#### EXERCISE DETAILS:
Repeat every record word for word and omit the images.

#### EXTRACTED INFORMATION:

-- Opening Marker --

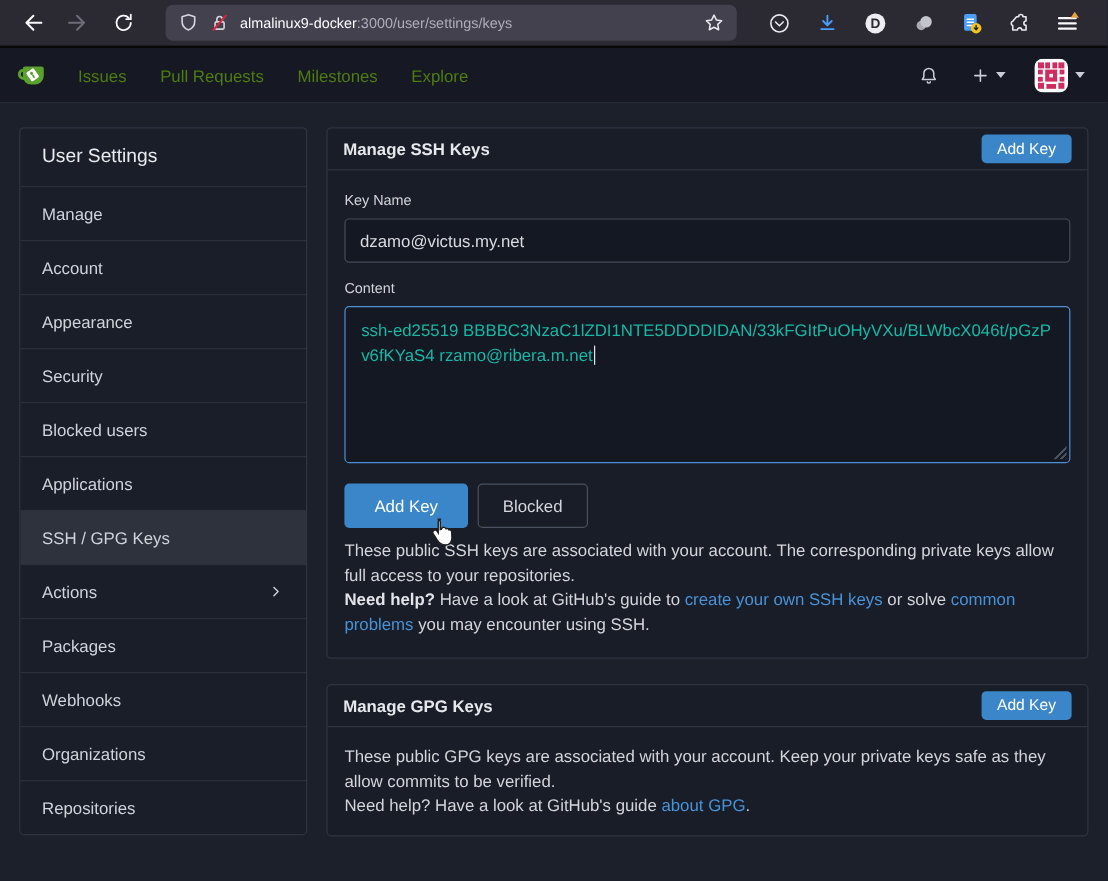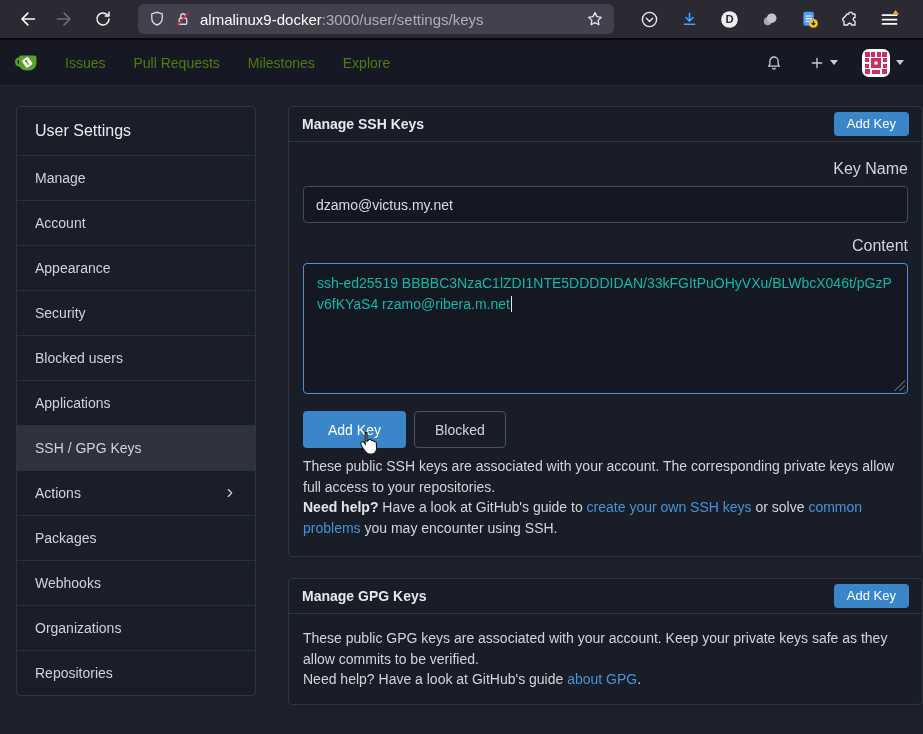--- a/index.html
+++ b/index.html
@@ -17,40 +17,40 @@
     display: flex; align-items: center;
     padding: 0 10px; gap: 4px;
     border-bottom: 2px solid #08080a;
   }
   .tb-btn { width: 34px; height: 30px; display:flex; align-items:center; justify-content:center; border-radius: 4px; flex: none; }
   .urlbar {
     flex: none; width: 476px; height: 30px; margin-left: 14px;
     background: #42414d; border-radius: 6px;
     display: flex; align-items: center; padding: 0 10px; gap: 8px;
   }
-  .urlbar .url-text { font-size: 15px; color: #fbfbfe; white-space: nowrap; flex: 1; overflow: hidden; }
+  .urlbar .url-text { font-size: 12px; color: #fbfbfe; white-space: nowrap; flex: 1; overflow: hidden; }
   .urlbar .url-path { color: #afaeb8; }
   .tb-right { display: flex; align-items: center; margin-left: 18px; gap: 14px; }
   .tb-right .tb-btn { width: 26px; }
 
   
   .navbar {
     height: 46px; background: #161923;
     border-bottom: 1px solid #262b36;
     display: flex; align-items: center; padding: 0 13px;
   }
   .nav-logo { width: 28px; height: 28px; margin-right: 10px; flex: none; }
   .nav-link { font-size: 14px; color: #4d7c0f; padding: 8px 14px; cursor: pointer; }
   .nav-right { margin-left: auto; display: flex; align-items: center; gap: 10px; }
   .nav-icon-btn { display: flex; align-items: center; gap: 5px; padding: 6px 8px; }
   .avatar-wrap { display: flex; align-items: center; gap: 6px; padding: 4px 6px; }
   .caret { width: 0; height: 0; border-left: 4px solid transparent; border-right: 4px solid transparent; border-top: 5px solid #c9cdd5; }
 
   
-  .content { display: flex; gap: 32px; padding: 20px 15px 0 16px; align-items: flex-start; }
+  .content { display: flex; gap: 16px; padding: 20px 15px 0 16px; align-items: flex-start; }
 
   
   .sidebar {
     width: 240px; flex: none;
     background: #1a1e29;
     border: 1px solid #2e3542; border-radius: 4px;
     overflow: hidden;
   }
   .sidebar .menu-header {
     height: 48px; display: flex; align-items: center;
@@ -76,21 +76,21 @@
     border-bottom: 1px solid #2e3542;
   }
   .panel-title { font-size: 14px; font-weight: 700; color: #e6e8ec; }
   .btn-small {
     background: #3a86c8; color: #fff; border: none; border-radius: 4px;
     font-size: 13px; padding: 4px 13px; height: 24px; line-height: 16px;
     font-family: inherit; cursor: pointer;
   }
   .panel-body { padding: 4px 14px 18px 14px; }
 
-  .field-label { display: block; font-size: 16px; font-weight: 500; color: #d2d5db; margin: 14px 0 8px; text-align: right; }
+  .field-label { display: block; font-size: 12px; font-weight: 500; color: #d2d5db; margin: 14px 0 8px; }
   .text-input {
     width: 100%; height: 37px; background: #141823;
     border: 1px solid #444b59; border-radius: 4px;
     color: #dadce1; font-size: 14px; padding: 15px 12px; font-family: inherit;
   }
   .textbox {
     position: relative;
     width: 100%; height: 131px; background: #141823;
     border: 1px solid #4f90d2; border-radius: 4px;
     color: #14b8a6; font-size: 14px; line-height: 21px;

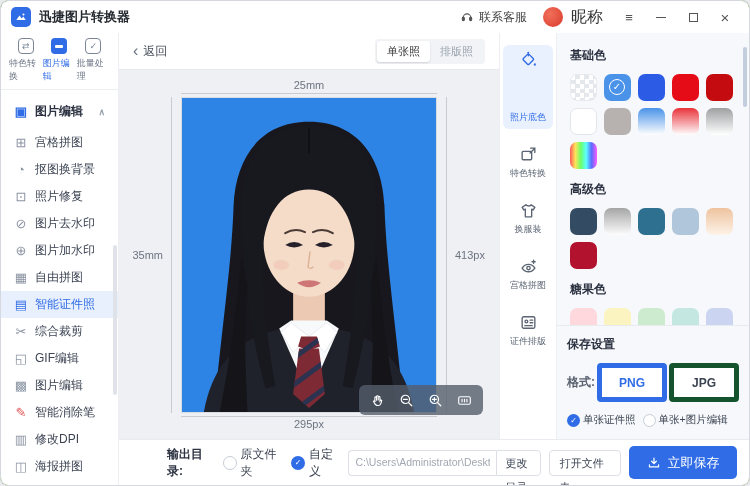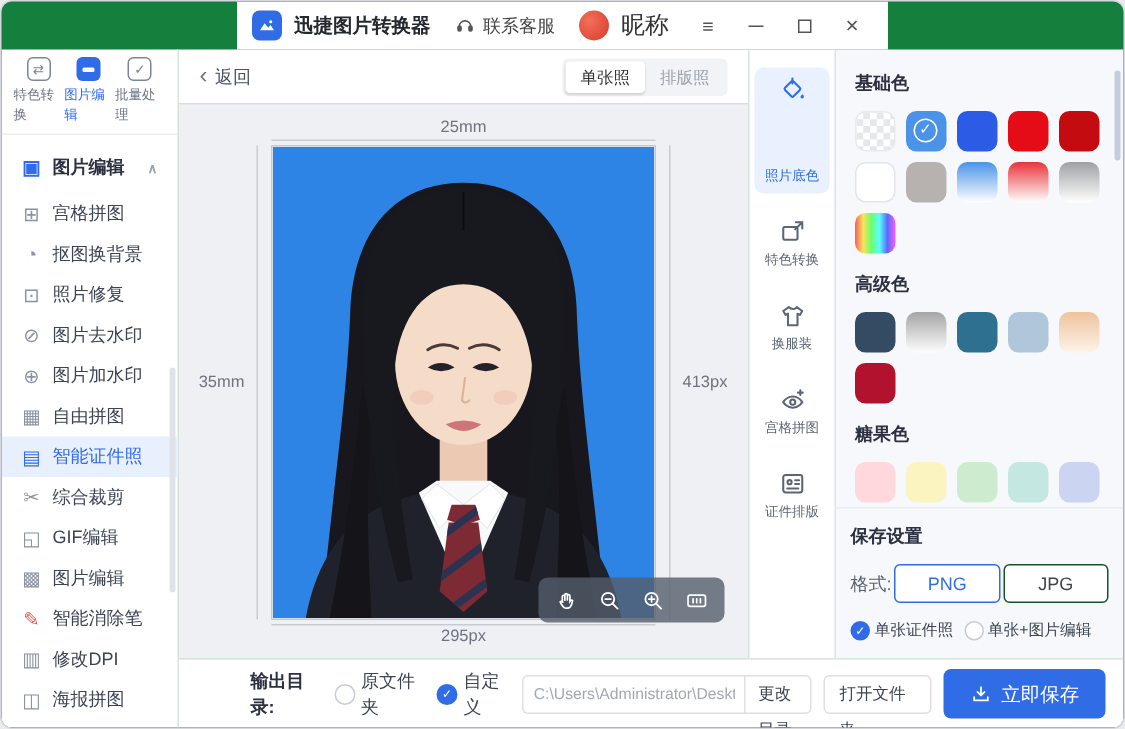--- a/index.html
+++ b/index.html
@@ -1,18 +1,18 @@
 <!DOCTYPE html>
 <html><head>
 <meta charset="utf-8">
 <style>
   * { box-sizing: border-box; margin: 0; padding: 0; }
   html,body { width:750px; height:486px; }
   body { font-family: "Liberation Sans", sans-serif; background:#e9ebef; }
-  .window { width:750px; height:486px; background:#15803d; border:1px solid #d5d8de; border-radius:8px; overflow:hidden; display:flex; flex-direction:column;align-items:center; }
+  .window { width:750px; height:486px; background:#4d7c0f; border:1px solid #d5d8de; border-radius:8px; overflow:hidden; display:flex; flex-direction:column; }
 
   
   .titlebar { flex:0 0 32px; display:flex; align-items:center; gap:8px; padding:0 12px 0 10px; background:#fff; }
   .logo { width:20px; height:20px; border-radius:5px; background:#2f6ce6; display:flex; align-items:center; justify-content:center; flex:0 0 20px; }
   .app-title { font-size:13px; font-weight:bold; color:#24292f; }
   .tb-spacer { flex:1; }
   .contact { display:flex; align-items:center; gap:5px; font-size:12px; color:#444; }
   .avatar { width:20px; height:20px; border-radius:50%; background:radial-gradient(circle at 35% 35%, #f2705a, #d83a2c); margin-left:8px; }
   .nickname { font-size:16px; color:#333; margin-right:6px; }
   .winbtn { width:24px; text-align:center; font-size:13px; color:#555; display:flex; align-items:center; justify-content:center; height:22px; }
@@ -83,23 +83,23 @@
   .cgroup:not(:first-child) .cgroup-title { margin-top:8px; }
   .swatch-grid { display:flex; flex-wrap:wrap; gap:7px; margin-bottom:12px; }
   .swatch { width:27px; height:27px; border-radius:7px; position:relative; cursor:default; }
   .swatch.bordered { border:1px solid #e2e5ea; }
   .swatch.checker { background:conic-gradient(#e4e7eb 25%, #fff 0 50%, #e4e7eb 0 75%, #fff 0); background-size:9px 9px; border:1px solid #e8eaee; }
   .swatch.rainbow { background:linear-gradient(90deg,#ff5a5a,#ffe45a,#6aff6a,#5affff,#5a6aff,#ff5aff); }
   .check { width:16px; height:16px; border:1.3px solid #fff; border-radius:50%; color:#fff; font-size:10px; line-height:13px; text-align:center; position:absolute; left:5px; top:5px; }
   .panel-scrollbar { position:absolute; right:2px; top:14px; width:4px; height:60px; background:#c2cedd; border-radius:2px; }
   .save-sec { flex:0 0 auto; border-top:1px solid #e8ebf0; padding:10px 10px 12px; }
   .save-title { font-size:12px; font-weight:bold; color:#2b3140; margin-bottom:10px; }
-  .fmt-row { display:flex; align-items:center; gap:2px; margin-bottom:11px; }
+  .fmt-row { display:flex; align-items:center; gap:2px; margin-bottom:11px;font-weight:bold; }
   .fmt-label { font-size:12px; color:#5a6270; flex:0 0 auto; }
-  .fmt-btn { flex:1; height:26px; border:1px solid #14532d; border-radius:4px; background:#fff; font-size:12px; color:#3c4453; display:flex; align-items:center; justify-content:center; cursor:default; }
+  .fmt-btn { flex:1; height:39px; border:5px solid #14532d; border-radius:4px; background:#fff; font-size:12px; color:#3c4453; display:flex; align-items:center; justify-content:center; cursor:default; }
   .fmt-btn.active { border-color:#2f6ce6; color:#2f6ce6; }
   .radio-row { display:flex; align-items:center; gap:7px; font-size:10.5px; color:#3c4453; white-space:nowrap; }
   .radio-opt { display:flex; align-items:center; gap:3px; cursor:default; }
   .radio { width:13px; height:13px; border-radius:50%; flex:0 0 13px; }
   .radio.checked { background:#2f6ce6; color:#fff; font-size:8px; display:flex; align-items:center; justify-content:center; }
   .radio.unchecked { border:1px solid #c6ccd6; background:#fff; }
 
   
   .bottombar { flex:0 0 46px; border-top:1px solid #e8ebf0; background:#fff; display:flex; align-items:center; padding:0 12px; gap:8px; }
   .out-label { font-size:12px; font-weight:bold; color:#2b3140;margin-left:36px; }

-- Closing Marker --

#### RESPONSE TO THIS EXERCISE:
--- a/index.html
+++ b/index.html
@@ -17,40 +17,40 @@
     display: flex; align-items: center;
     padding: 0 10px; gap: 4px;
     border-bottom: 2px solid #08080a;
   }
   .tb-btn { width: 34px; height: 30px; display:flex; align-items:center; justify-content:center; border-radius: 4px; flex: none; }
   .urlbar {
     flex: none; width: 476px; height: 30px; margin-left: 14px;
     background: #42414d; border-radius: 6px;
     display: flex; align-items: center; padding: 0 10px; gap: 8px;
   }
-  .urlbar .url-text { font-size: 15px; color: #fbfbfe; white-space: nowrap; flex: 1; overflow: hidden; }
+  .urlbar .url-text { font-size: 12px; color: #fbfbfe; white-space: nowrap; flex: 1; overflow: hidden; }
   .urlbar .url-path { color: #afaeb8; }
   .tb-right { display: flex; align-items: center; margin-left: 18px; gap: 14px; }
   .tb-right .tb-btn { width: 26px; }
 
   
   .navbar {
     height: 46px; background: #161923;
     border-bottom: 1px solid #262b36;
     display: flex; align-items: center; padding: 0 13px;
   }
   .nav-logo { width: 28px; height: 28px; margin-right: 10px; flex: none; }
   .nav-link { font-size: 14px; color: #4d7c0f; padding: 8px 14px; cursor: pointer; }
   .nav-right { margin-left: auto; display: flex; align-items: center; gap: 10px; }
   .nav-icon-btn { display: flex; align-items: center; gap: 5px; padding: 6px 8px; }
   .avatar-wrap { display: flex; align-items: center; gap: 6px; padding: 4px 6px; }
   .caret { width: 0; height: 0; border-left: 4px solid transparent; border-right: 4px solid transparent; border-top: 5px solid #c9cdd5; }
 
   
-  .content { display: flex; gap: 32px; padding: 20px 15px 0 16px; align-items: flex-start; }
+  .content { display: flex; gap: 16px; padding: 20px 15px 0 16px; align-items: flex-start; }
 
   
   .sidebar {
     width: 240px; flex: none;
     background: #1a1e29;
     border: 1px solid #2e3542; border-radius: 4px;
     overflow: hidden;
   }
   .sidebar .menu-header {
     height: 48px; display: flex; align-items: center;
@@ -76,21 +76,21 @@
     border-bottom: 1px solid #2e3542;
   }
   .panel-title { font-size: 14px; font-weight: 700; color: #e6e8ec; }
   .btn-small {
     background: #3a86c8; color: #fff; border: none; border-radius: 4px;
     font-size: 13px; padding: 4px 13px; height: 24px; line-height: 16px;
     font-family: inherit; cursor: pointer;
   }
   .panel-body { padding: 4px 14px 18px 14px; }
 
-  .field-label { display: block; font-size: 16px; font-weight: 500; color: #d2d5db; margin: 14px 0 8px; text-align: right; }
+  .field-label { display: block; font-size: 12px; font-weight: 500; color: #d2d5db; margin: 14px 0 8px; }
   .text-input {
     width: 100%; height: 37px; background: #141823;
     border: 1px solid #444b59; border-radius: 4px;
     color: #dadce1; font-size: 14px; padding: 15px 12px; font-family: inherit;
   }
   .textbox {
     position: relative;
     width: 100%; height: 131px; background: #141823;
     border: 1px solid #4f90d2; border-radius: 4px;
     color: #14b8a6; font-size: 14px; line-height: 21px;

--- a/index.html
+++ b/index.html
@@ -1,18 +1,18 @@
 <!DOCTYPE html>
 <html><head>
 <meta charset="utf-8">
 <style>
   * { box-sizing: border-box; margin: 0; padding: 0; }
   html,body { width:750px; height:486px; }
   body { font-family: "Liberation Sans", sans-serif; background:#e9ebef; }
-  .window { width:750px; height:486px; background:#15803d; border:1px solid #d5d8de; border-radius:8px; overflow:hidden; display:flex; flex-direction:column;align-items:center; }
+  .window { width:750px; height:486px; background:#4d7c0f; border:1px solid #d5d8de; border-radius:8px; overflow:hidden; display:flex; flex-direction:column; }
 
   
   .titlebar { flex:0 0 32px; display:flex; align-items:center; gap:8px; padding:0 12px 0 10px; background:#fff; }
   .logo { width:20px; height:20px; border-radius:5px; background:#2f6ce6; display:flex; align-items:center; justify-content:center; flex:0 0 20px; }
   .app-title { font-size:13px; font-weight:bold; color:#24292f; }
   .tb-spacer { flex:1; }
   .contact { display:flex; align-items:center; gap:5px; font-size:12px; color:#444; }
   .avatar { width:20px; height:20px; border-radius:50%; background:radial-gradient(circle at 35% 35%, #f2705a, #d83a2c); margin-left:8px; }
   .nickname { font-size:16px; color:#333; margin-right:6px; }
   .winbtn { width:24px; text-align:center; font-size:13px; color:#555; display:flex; align-items:center; justify-content:center; height:22px; }
@@ -83,23 +83,23 @@
   .cgroup:not(:first-child) .cgroup-title { margin-top:8px; }
   .swatch-grid { display:flex; flex-wrap:wrap; gap:7px; margin-bottom:12px; }
   .swatch { width:27px; height:27px; border-radius:7px; position:relative; cursor:default; }
   .swatch.bordered { border:1px solid #e2e5ea; }
   .swatch.checker { background:conic-gradient(#e4e7eb 25%, #fff 0 50%, #e4e7eb 0 75%, #fff 0); background-size:9px 9px; border:1px solid #e8eaee; }
   .swatch.rainbow { background:linear-gradient(90deg,#ff5a5a,#ffe45a,#6aff6a,#5affff,#5a6aff,#ff5aff); }
   .check { width:16px; height:16px; border:1.3px solid #fff; border-radius:50%; color:#fff; font-size:10px; line-height:13px; text-align:center; position:absolute; left:5px; top:5px; }
   .panel-scrollbar { position:absolute; right:2px; top:14px; width:4px; height:60px; background:#c2cedd; border-radius:2px; }
   .save-sec { flex:0 0 auto; border-top:1px solid #e8ebf0; padding:10px 10px 12px; }
   .save-title { font-size:12px; font-weight:bold; color:#2b3140; margin-bottom:10px; }
-  .fmt-row { display:flex; align-items:center; gap:2px; margin-bottom:11px; }
+  .fmt-row { display:flex; align-items:center; gap:2px; margin-bottom:11px;font-weight:bold; }
   .fmt-label { font-size:12px; color:#5a6270; flex:0 0 auto; }
-  .fmt-btn { flex:1; height:26px; border:1px solid #14532d; border-radius:4px; background:#fff; font-size:12px; color:#3c4453; display:flex; align-items:center; justify-content:center; cursor:default; }
+  .fmt-btn { flex:1; height:39px; border:5px solid #14532d; border-radius:4px; background:#fff; font-size:12px; color:#3c4453; display:flex; align-items:center; justify-content:center; cursor:default; }
   .fmt-btn.active { border-color:#2f6ce6; color:#2f6ce6; }
   .radio-row { display:flex; align-items:center; gap:7px; font-size:10.5px; color:#3c4453; white-space:nowrap; }
   .radio-opt { display:flex; align-items:center; gap:3px; cursor:default; }
   .radio { width:13px; height:13px; border-radius:50%; flex:0 0 13px; }
   .radio.checked { background:#2f6ce6; color:#fff; font-size:8px; display:flex; align-items:center; justify-content:center; }
   .radio.unchecked { border:1px solid #c6ccd6; background:#fff; }
 
   
   .bottombar { flex:0 0 46px; border-top:1px solid #e8ebf0; background:#fff; display:flex; align-items:center; padding:0 12px; gap:8px; }
   .out-label { font-size:12px; font-weight:bold; color:#2b3140;margin-left:36px; }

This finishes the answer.